§ Try it
Would you return the lines between the one holding "color: #0f766e ->" and the one holding "html: none ->", inclusive, and only those, exactly as they stand in the listing below?

-------- The records --------

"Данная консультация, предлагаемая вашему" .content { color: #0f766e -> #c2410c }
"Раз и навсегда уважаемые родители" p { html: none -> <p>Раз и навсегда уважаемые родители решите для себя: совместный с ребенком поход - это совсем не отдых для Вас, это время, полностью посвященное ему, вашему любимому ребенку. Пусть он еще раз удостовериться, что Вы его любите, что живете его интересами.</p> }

--------
-------- The records --------

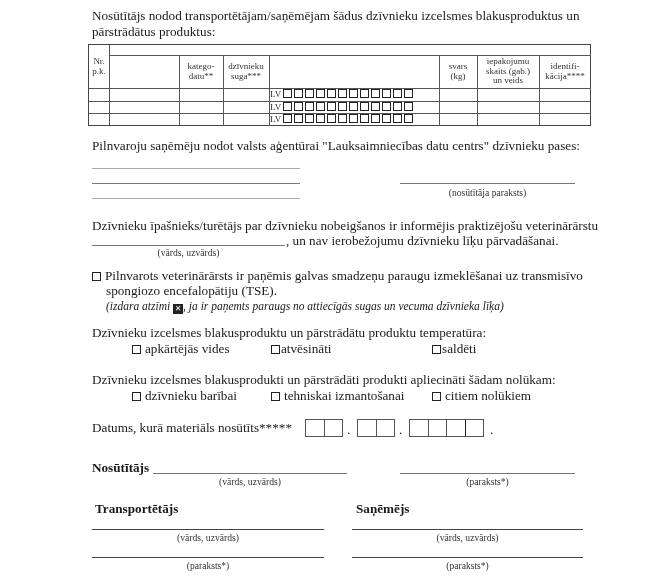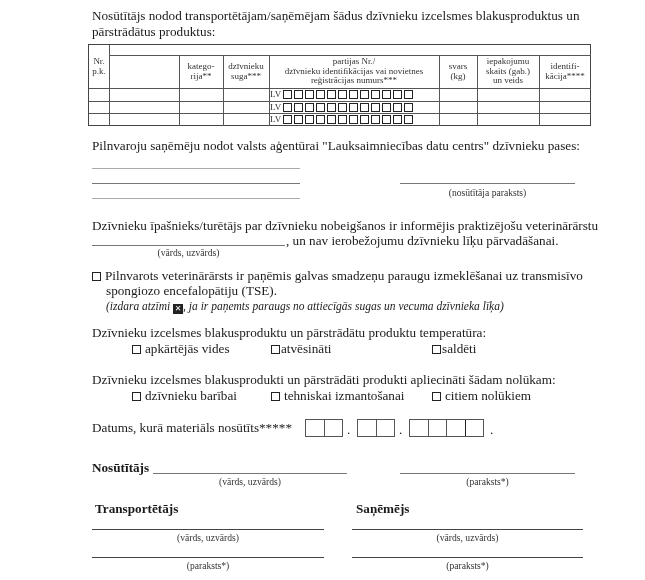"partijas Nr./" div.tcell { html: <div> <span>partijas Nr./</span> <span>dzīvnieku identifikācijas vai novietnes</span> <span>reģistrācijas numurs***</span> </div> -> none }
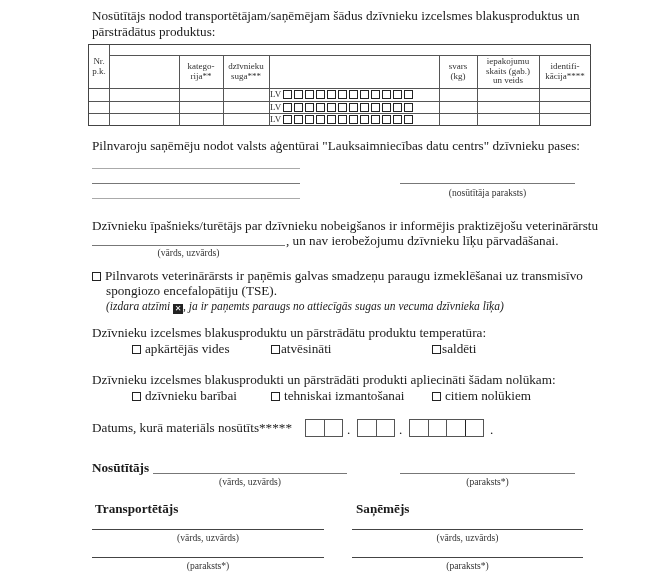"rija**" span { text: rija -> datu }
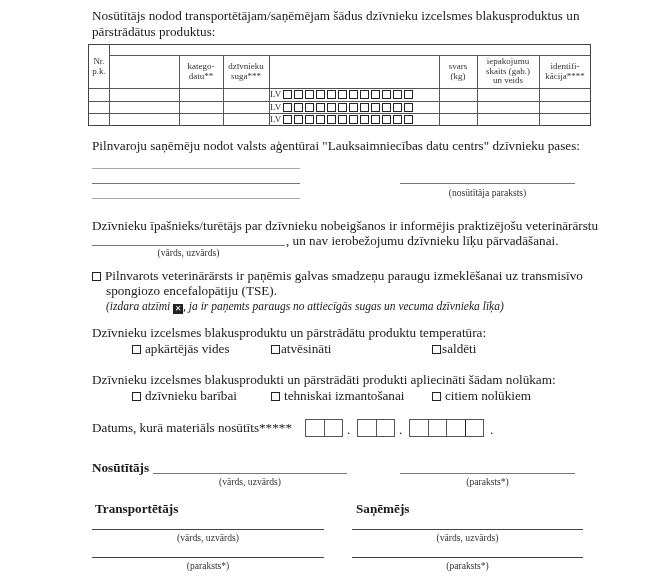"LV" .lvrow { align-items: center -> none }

--------
-------- The records --------

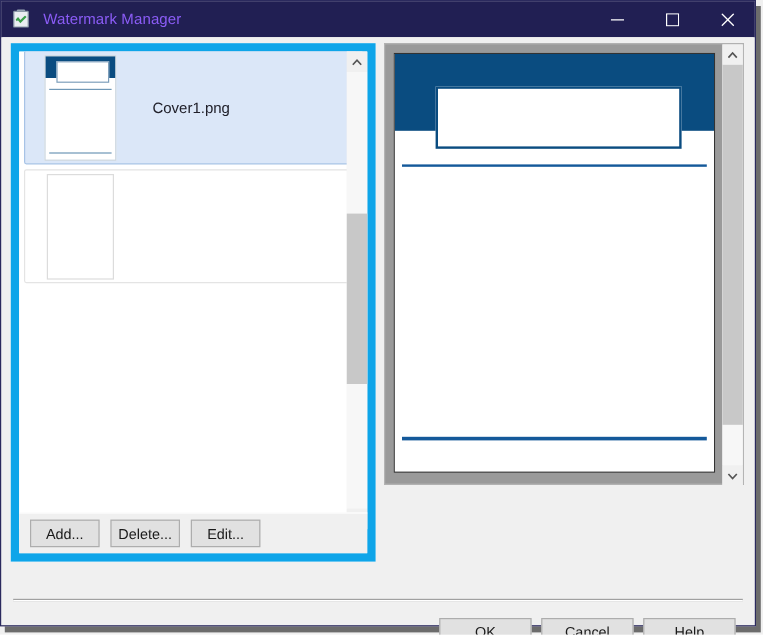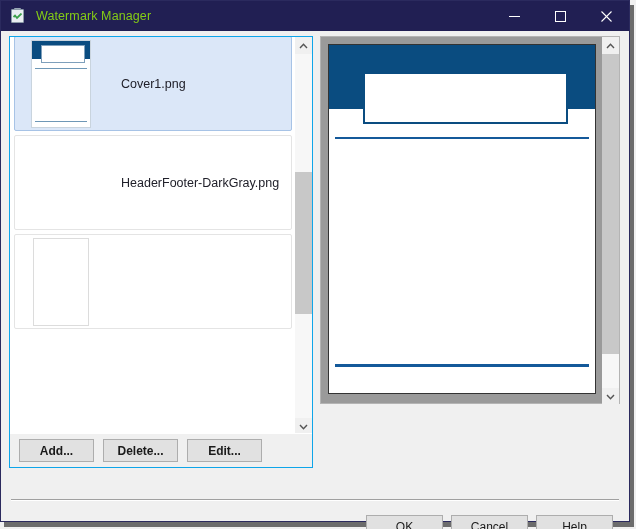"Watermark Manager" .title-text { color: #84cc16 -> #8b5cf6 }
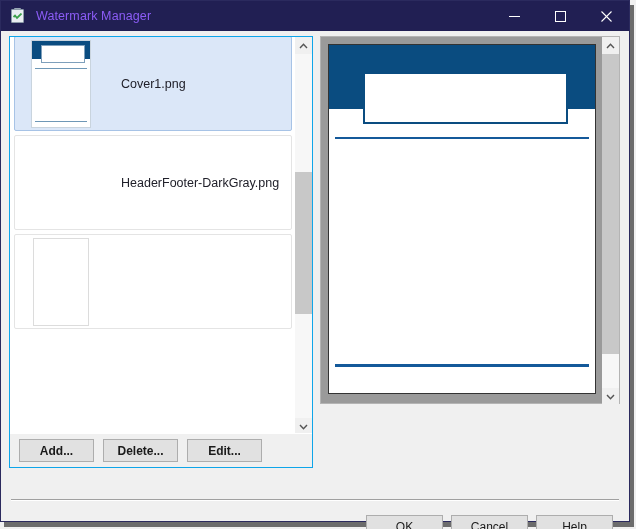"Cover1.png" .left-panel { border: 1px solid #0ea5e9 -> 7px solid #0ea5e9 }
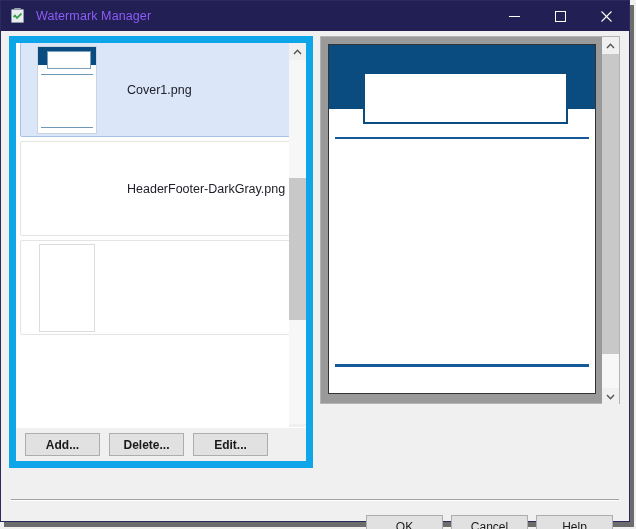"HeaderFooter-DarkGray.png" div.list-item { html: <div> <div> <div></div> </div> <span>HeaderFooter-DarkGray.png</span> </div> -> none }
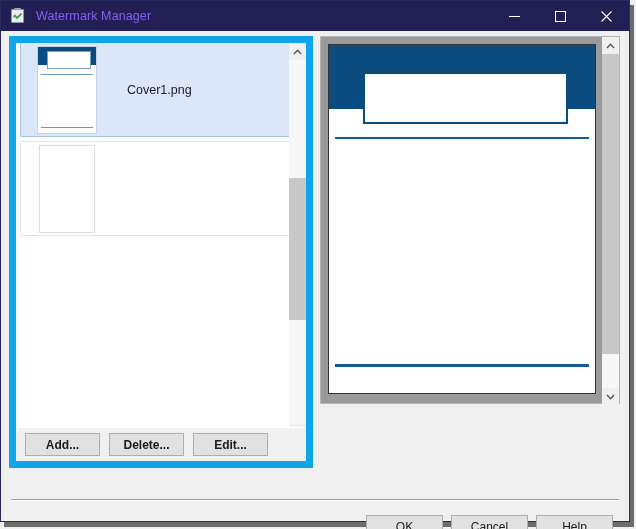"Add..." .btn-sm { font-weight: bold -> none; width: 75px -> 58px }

--------

§ Exercise result
"Данная консультация, предлагаемая вашему" .content { color: #0f766e -> #c2410c }
"Раз и навсегда уважаемые родители" p { html: none -> <p>Раз и навсегда уважаемые родители решите для себя: совместный с ребенком поход - это совсем не отдых для Вас, это время, полностью посвященное ему, вашему любимому ребенку. Пусть он еще раз удостовериться, что Вы его любите, что живете его интересами.</p> }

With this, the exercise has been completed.